→ Task description
A word-for-word copy of the data, pictures excluded, is what this task asks for.

→ Given records
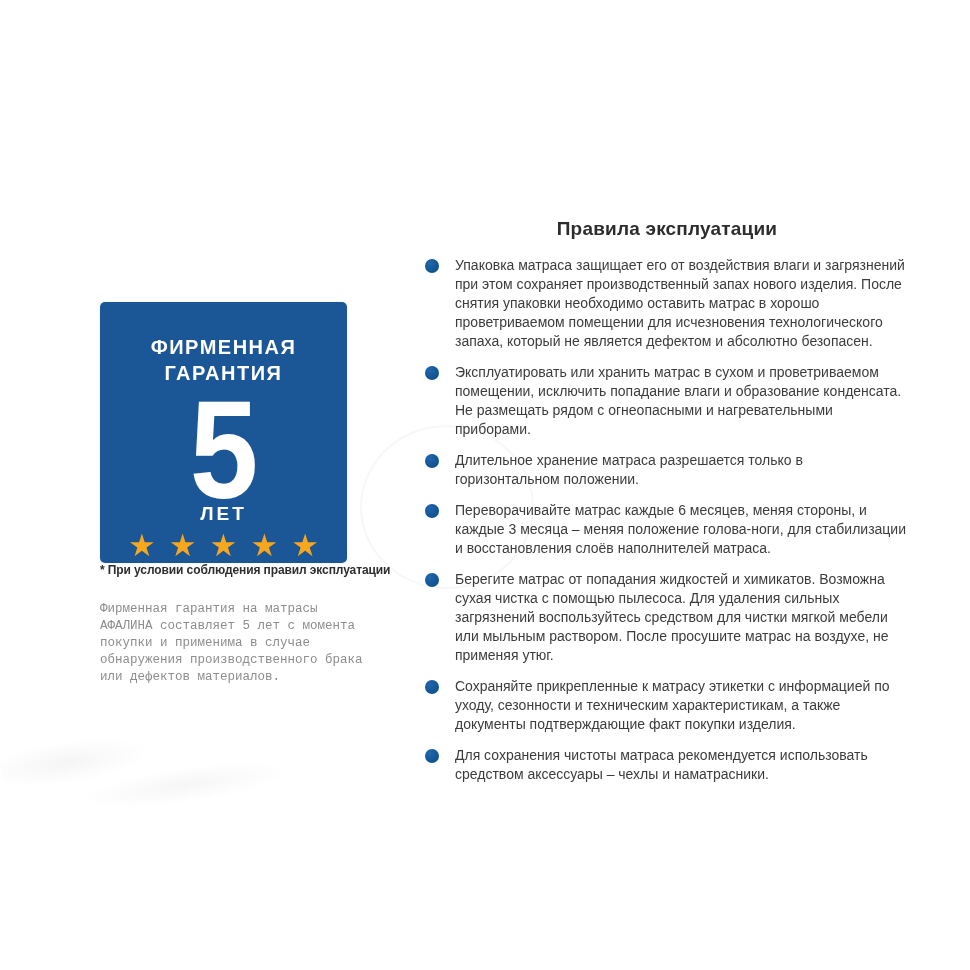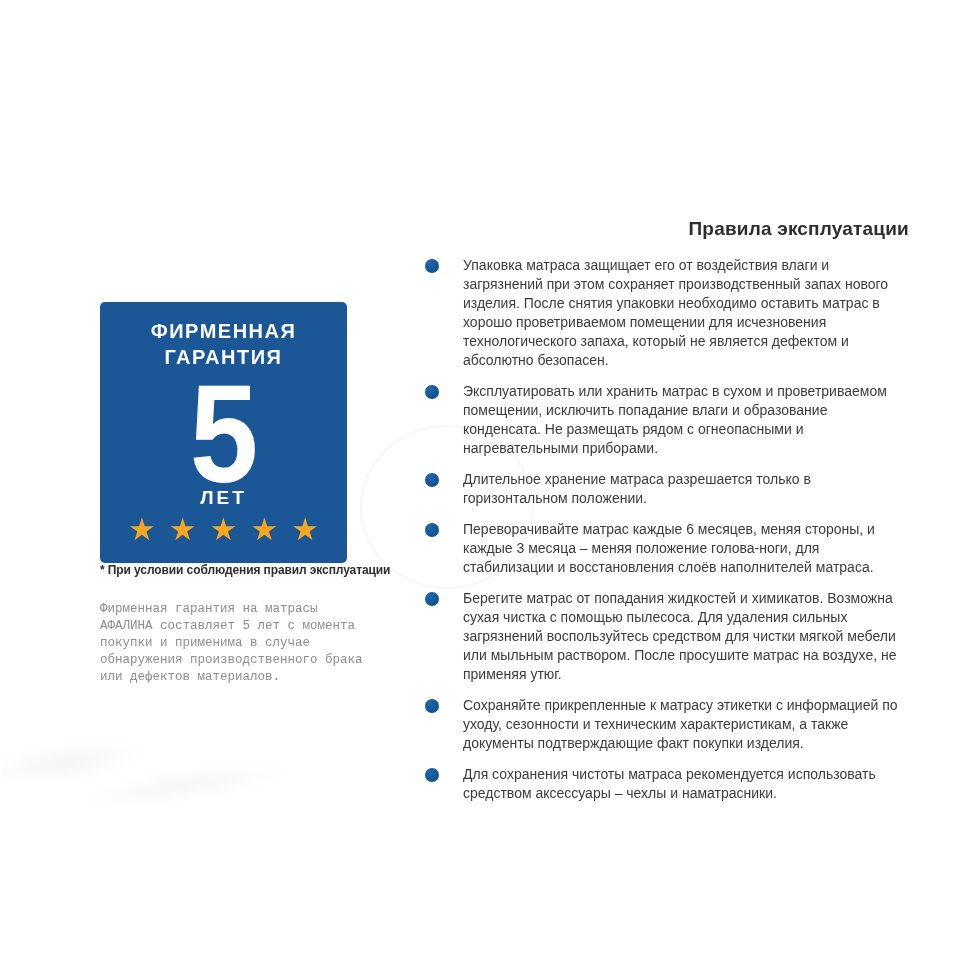--- a/index.html
+++ b/index.html
@@ -120,7 +120,7 @@
   }
   .rules-title {
     margin: 0 0 16px 0;
-    text-align: right;
+    text-align: center;
     font-size: 19px;
     font-weight: bold;
     color: var(--heading_text, #2d2d2d);

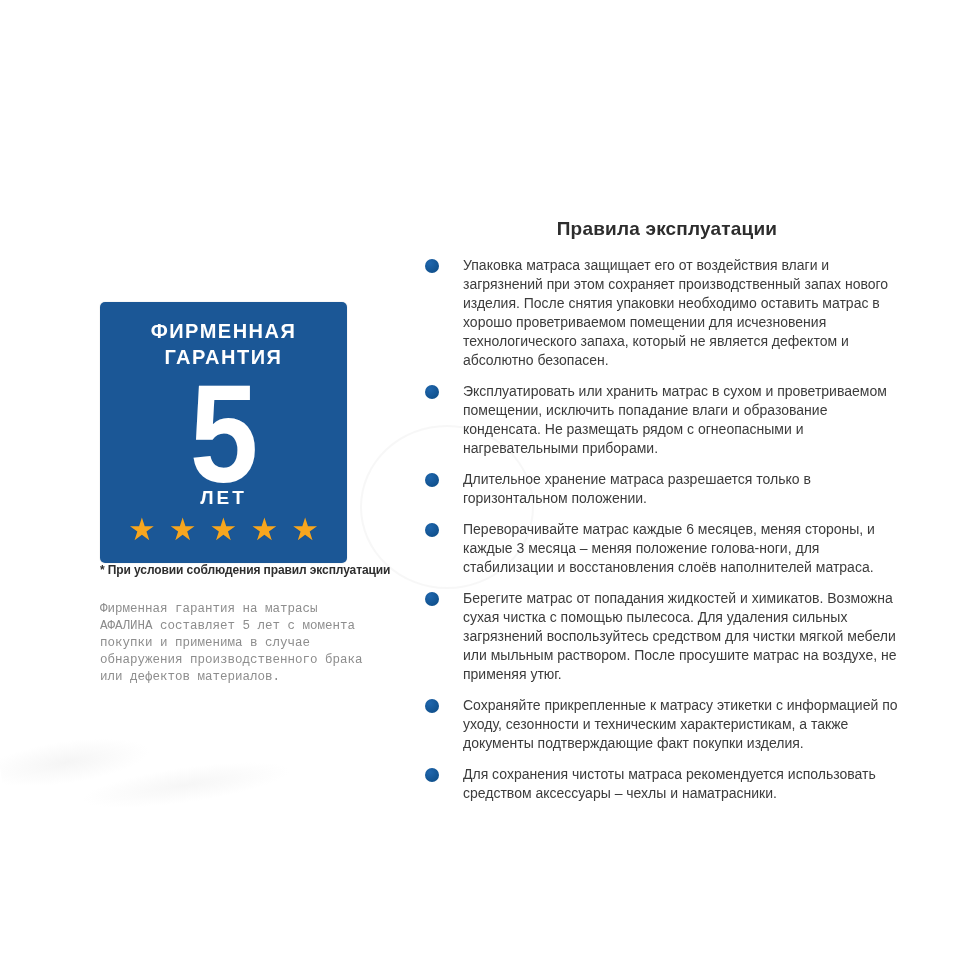--- a/index.html
+++ b/index.html
@@ -133,7 +133,7 @@
   }
   .rule-item {
     display: flex;
-    gap: 24px;
+    gap: 16px;
     align-items: flex-start;
   }
   .bullet {

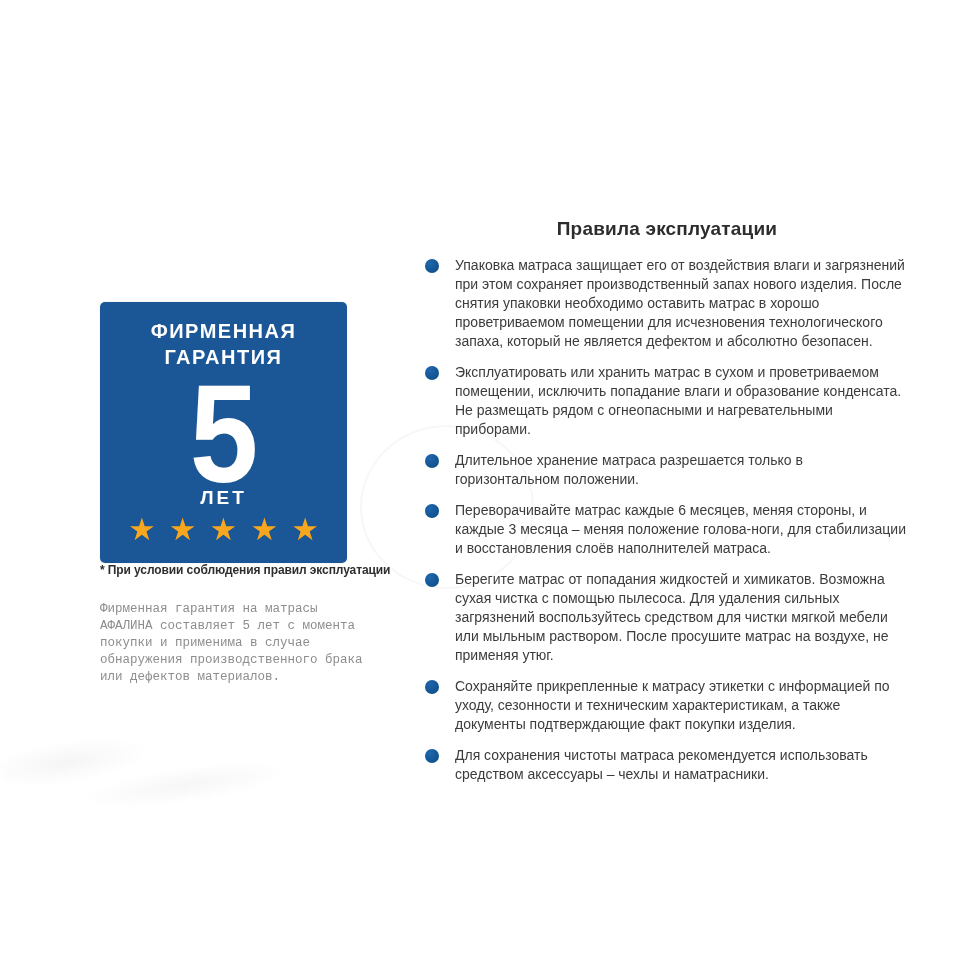--- a/index.html
+++ b/index.html
@@ -55,7 +55,7 @@
     display: flex;
     flex-direction: column;
     align-items: center;
-    padding-top: 16px;
+    padding-top: 32px;
     box-shadow: 0 0 0 1px rgba(0,0,0,0.03);
   }
   .badge-title {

→ Solution below
--- a/index.html
+++ b/index.html
@@ -120,7 +120,7 @@
   }
   .rules-title {
     margin: 0 0 16px 0;
-    text-align: right;
+    text-align: center;
     font-size: 19px;
     font-weight: bold;
     color: var(--heading_text, #2d2d2d);

--- a/index.html
+++ b/index.html
@@ -133,7 +133,7 @@
   }
   .rule-item {
     display: flex;
-    gap: 24px;
+    gap: 16px;
     align-items: flex-start;
   }
   .bullet {

--- a/index.html
+++ b/index.html
@@ -55,7 +55,7 @@
     display: flex;
     flex-direction: column;
     align-items: center;
-    padding-top: 16px;
+    padding-top: 32px;
     box-shadow: 0 0 0 1px rgba(0,0,0,0.03);
   }
   .badge-title {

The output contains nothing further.